I put a new chisel tip from the kit in it, turned it up to 350 degrees Celsius, tinned the iron, and successfully soldered a couple of joints with lead-free electronics flux-core solder. Then I cleaned it on the damp sponge that came with the kit, and waited for it to heat to a temperature where it would melt the solder again. But by the time it reached that temperature, it had already gone black and the solder just balled and rolled off the tip. Wiping it on the sponge again cooled it, and the same problem was there when it heated back up.
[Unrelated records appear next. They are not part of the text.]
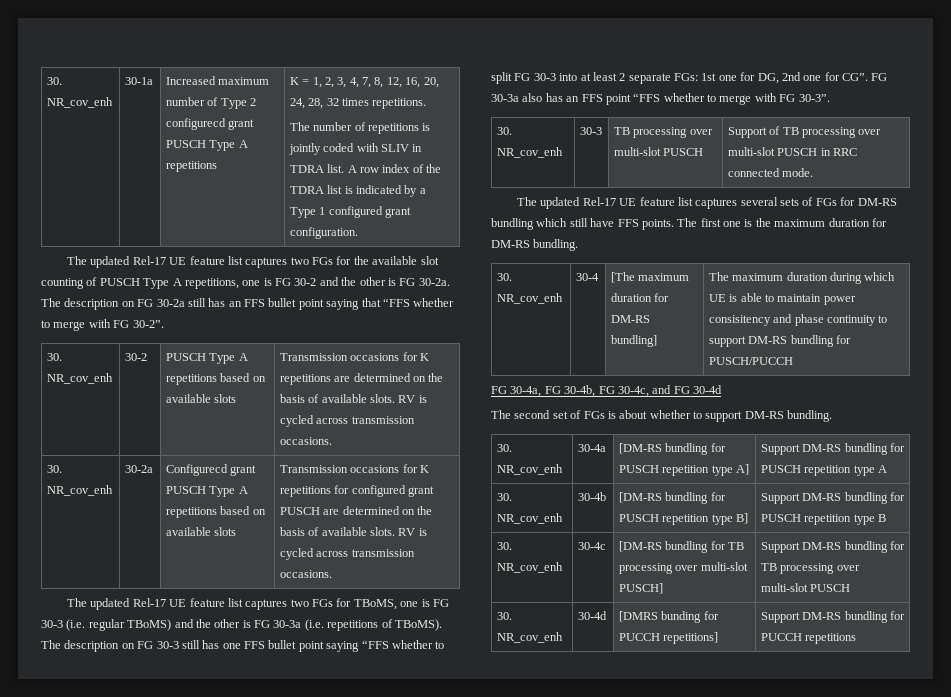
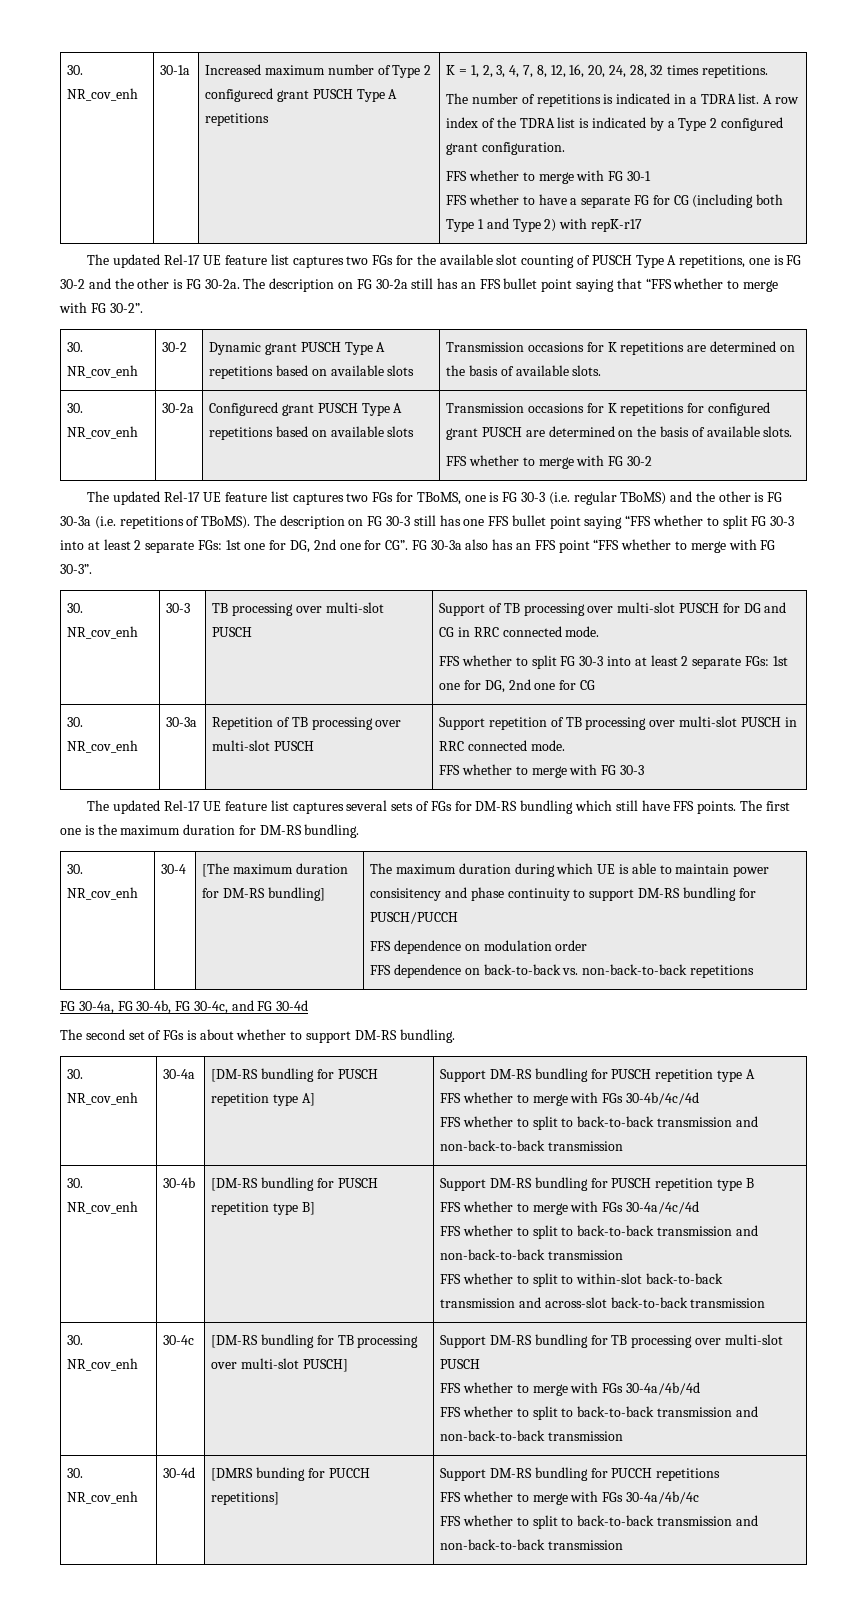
- The number of repetitions is jointly coded with SLIV in TDRA list.
+ The number of repetitions is indicated in a TDRA list.
- A row index of the TDRA list is indicated by a Type 1 configured grant configuration.
+ A row index of the TDRA list is indicated by a Type 2 configured grant configuration.
+ FFS whether to merge with FG 30-1
+ FFS whether to have a separate FG for CG (including both Type 1 and Type 2) with repK-r17
- 30. NR_cov_enh | 30-2 | PUSCH Type A repetitions based on available slots | Transmission occasions for K repetitions are determined on the basis of available slots. RV is cycled across transmission occasions.
+ 30. NR_cov_enh | 30-2 | Dynamic grant PUSCH Type A repetitions based on available slots | Transmission occasions for K repetitions are determined on the basis of available slots.
- 30. NR_cov_enh | 30-2a | Configurecd grant PUSCH Type A repetitions based on available slots | Transmission occasions for K repetitions for configured grant PUSCH are determined on the basis of available slots. RV is cycled across transmission occasions.
+ 30. NR_cov_enh | 30-2a | Configurecd grant PUSCH Type A repetitions based on available slots | Transmission occasions for K repetitions for configured grant PUSCH are determined on the basis of available slots.
+ FFS whether to merge with FG 30-2
- Support of TB processing over multi-slot PUSCH in RRC connected mode.
+ Support of TB processing over multi-slot PUSCH for DG and CG in RRC connected mode.
+ FFS whether to split FG 30-3 into at least 2 separate FGs: 1st one for DG, 2nd one for CG
+ 30. NR_cov_enh | 30-3a | Repetition of TB processing over multi-slot PUSCH | Support repetition of TB processing over multi-slot PUSCH in RRC connected mode.
+ FFS whether to merge with FG 30-3
+ FFS dependence on modulation order
+ FFS dependence on back-to-back vs. non-back-to-back repetitions
  30. NR_cov_enh | 30-4a | [DM-RS bundling for PUSCH repetition type A] | Support DM-RS bundling for PUSCH repetition type A
+ FFS whether to merge with FGs 30-4b/4c/4d
+ FFS whether to split to back-to-back transmission and non-back-to-back transmission
+ FFS whether to merge with FGs 30-4a/4c/4d
+ FFS whether to split to back-to-back transmission and non-back-to-back transmission
+ FFS whether to split to within-slot back-to-back transmission and across-slot back-to-back transmission
  30. NR_cov_enh | 30-4c | [DM-RS bundling for TB processing over multi-slot PUSCH] | Support DM-RS bundling for TB processing over multi-slot PUSCH
+ FFS whether to merge with FGs 30-4a/4b/4d
+ FFS whether to split to back-to-back transmission and non-back-to-back transmission
  30. NR_cov_enh | 30-4d | [DMRS bunding for PUCCH repetitions] | Support DM-RS bundling for PUCCH repetitions
+ FFS whether to merge with FGs 30-4a/4b/4c
+ FFS whether to split to back-to-back transmission and non-back-to-back transmission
I tried adding no-clean electronics flux from a flux pen to some balls of solder, and melted them into a blob, and it stuck to a tiny part of the tip. I tried letting the tip sit in the ball for a little while, and it still kept rolling off and not tinning. I wiped it on the damp sponge again, and repeated the flux treatment a couple of times, but the tip has developed some kind of yellow mineral-like crusty coating that isn't coming off with the sponge or the flux (and I'm wondering if it is possibly even from the sponge) - and now I can also see a reddish colour that I think might be the copper core.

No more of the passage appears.